Mangiare è un bisogno naturale. Cucinare, invece, è una scelta culturale.È questa una delle idee più profonde sviluppate dallo storico dell'alimentazione Massimo Montanari: il cibo non è semplicemente ciò che la natura offre, ma ciò che l'uomo sceglie di trasformare attraverso la conoscenza, la tecnica e la tradizione.Ogni cultura decide cosa mangiare, come prepararlo, quando condividerlo e con chi. Per questo motivo la cucina non è soltanto una pratica quotidiana, ma una delle espressioni più autentiche dell'identità di un popolo.
Un frutto raccolto da un albero appartiene alla natura. Un pane impastato, cotto e condiviso appartiene alla cultura.Tra questi due gesti c'è il lavoro dell'uomo: la scelta degli ingredienti, la conoscenza delle tecniche, il controllo del fuoco e il desiderio di trasformare una necessità in un'esperienza. Secondo Montanari, è proprio questa trasformazione a rendere il cibo un fatto culturale.
Il fuoco non serve soltanto a cuocere. Permette di modificare consistenze, sviluppare aromi, conservare gli alimenti e creare nuovi sapori. Ma soprattutto riunisce le persone. Da migliaia di anni il focolare è il luogo della casa dove si cucina, si raccontano storie e si costruiscono relazioni. Ancora oggi la cucina all'aperto conserva questo significato: il cibo diventa occasione di incontro, di dialogo e di convivialità.
La tradizione gastronomica italiana non si è sviluppata seguendo un unico modello. Ogni regione ha costruito la propria cucina utilizzando le materie prime disponibili, adattando le tecniche di cottura all'ambiente e valorizzando ciò che il territorio offriva. La pietra, il legno, il carbone, i forni, i camini e i focolari hanno accompagnato questa evoluzione per secoli. È proprio questo legame tra territorio, materiali e cucina che rende la gastronomia italiana così ricca e riconoscibile nel mondo.

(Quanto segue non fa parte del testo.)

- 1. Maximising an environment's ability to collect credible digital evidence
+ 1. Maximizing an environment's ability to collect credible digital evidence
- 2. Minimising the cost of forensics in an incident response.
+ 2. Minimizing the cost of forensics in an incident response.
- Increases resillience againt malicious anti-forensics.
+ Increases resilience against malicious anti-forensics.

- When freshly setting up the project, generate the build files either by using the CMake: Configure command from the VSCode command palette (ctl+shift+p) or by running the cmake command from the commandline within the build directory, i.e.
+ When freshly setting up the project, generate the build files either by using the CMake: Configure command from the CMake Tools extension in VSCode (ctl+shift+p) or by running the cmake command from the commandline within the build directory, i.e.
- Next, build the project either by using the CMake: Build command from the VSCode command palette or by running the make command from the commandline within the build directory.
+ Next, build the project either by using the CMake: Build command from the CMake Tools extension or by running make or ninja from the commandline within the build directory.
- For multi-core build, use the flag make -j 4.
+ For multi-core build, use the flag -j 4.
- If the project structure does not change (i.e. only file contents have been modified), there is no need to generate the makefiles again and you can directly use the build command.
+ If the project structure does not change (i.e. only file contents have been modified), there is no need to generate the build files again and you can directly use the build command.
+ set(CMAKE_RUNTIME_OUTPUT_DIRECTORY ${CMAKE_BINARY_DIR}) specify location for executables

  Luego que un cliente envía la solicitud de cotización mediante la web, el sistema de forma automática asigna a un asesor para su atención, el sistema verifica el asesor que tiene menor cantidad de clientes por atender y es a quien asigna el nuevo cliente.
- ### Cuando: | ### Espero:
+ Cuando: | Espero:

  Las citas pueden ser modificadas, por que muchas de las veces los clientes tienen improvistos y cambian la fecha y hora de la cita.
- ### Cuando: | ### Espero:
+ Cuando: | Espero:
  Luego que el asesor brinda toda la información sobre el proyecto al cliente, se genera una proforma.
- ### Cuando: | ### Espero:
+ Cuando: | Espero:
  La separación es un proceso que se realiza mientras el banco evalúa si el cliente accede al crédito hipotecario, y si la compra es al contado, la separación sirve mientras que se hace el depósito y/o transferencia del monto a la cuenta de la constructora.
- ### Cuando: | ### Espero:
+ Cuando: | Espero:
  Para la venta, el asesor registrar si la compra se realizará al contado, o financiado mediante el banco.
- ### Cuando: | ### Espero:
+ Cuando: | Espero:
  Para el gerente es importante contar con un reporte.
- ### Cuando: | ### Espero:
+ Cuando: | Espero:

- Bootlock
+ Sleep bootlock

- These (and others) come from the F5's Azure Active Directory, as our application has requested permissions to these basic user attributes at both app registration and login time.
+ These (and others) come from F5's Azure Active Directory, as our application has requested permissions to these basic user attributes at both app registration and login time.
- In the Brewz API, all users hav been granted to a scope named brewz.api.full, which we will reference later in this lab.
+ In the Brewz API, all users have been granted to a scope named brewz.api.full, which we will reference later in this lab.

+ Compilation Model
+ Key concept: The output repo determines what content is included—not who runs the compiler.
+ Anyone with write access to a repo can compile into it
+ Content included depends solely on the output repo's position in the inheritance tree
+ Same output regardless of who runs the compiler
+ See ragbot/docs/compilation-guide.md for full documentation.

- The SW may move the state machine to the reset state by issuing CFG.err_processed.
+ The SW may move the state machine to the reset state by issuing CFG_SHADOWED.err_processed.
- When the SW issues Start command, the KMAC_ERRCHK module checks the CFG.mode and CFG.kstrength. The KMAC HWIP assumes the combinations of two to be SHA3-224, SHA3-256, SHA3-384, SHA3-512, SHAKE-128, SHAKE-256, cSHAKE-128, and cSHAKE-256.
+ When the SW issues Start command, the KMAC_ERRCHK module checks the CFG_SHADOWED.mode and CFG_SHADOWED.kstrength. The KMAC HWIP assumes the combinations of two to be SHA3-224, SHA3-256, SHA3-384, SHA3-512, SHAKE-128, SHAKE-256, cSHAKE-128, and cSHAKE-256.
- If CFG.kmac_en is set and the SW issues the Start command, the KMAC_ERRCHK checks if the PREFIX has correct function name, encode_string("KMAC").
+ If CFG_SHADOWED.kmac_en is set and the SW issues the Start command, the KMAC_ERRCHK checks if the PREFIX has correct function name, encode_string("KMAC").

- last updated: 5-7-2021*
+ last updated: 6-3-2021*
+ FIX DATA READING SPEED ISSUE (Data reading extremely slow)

Prima dell'acciaio e delle moderne superfici di cottura, l'uomo utilizzava materiali naturali capaci di accumulare e distribuire il calore. Tra questi, la pietra ha avuto un ruolo fondamentale. Le pietre riscaldate dal fuoco permettevano di cuocere lentamente pane, carne, pesce e verdure, sfruttando un calore uniforme e progressivo. Ancora oggi la pietra continua a rappresentare uno dei materiali più affascinanti per la cucina, grazie alla sua capacità di immagazzinare energia e restituirla in modo costante.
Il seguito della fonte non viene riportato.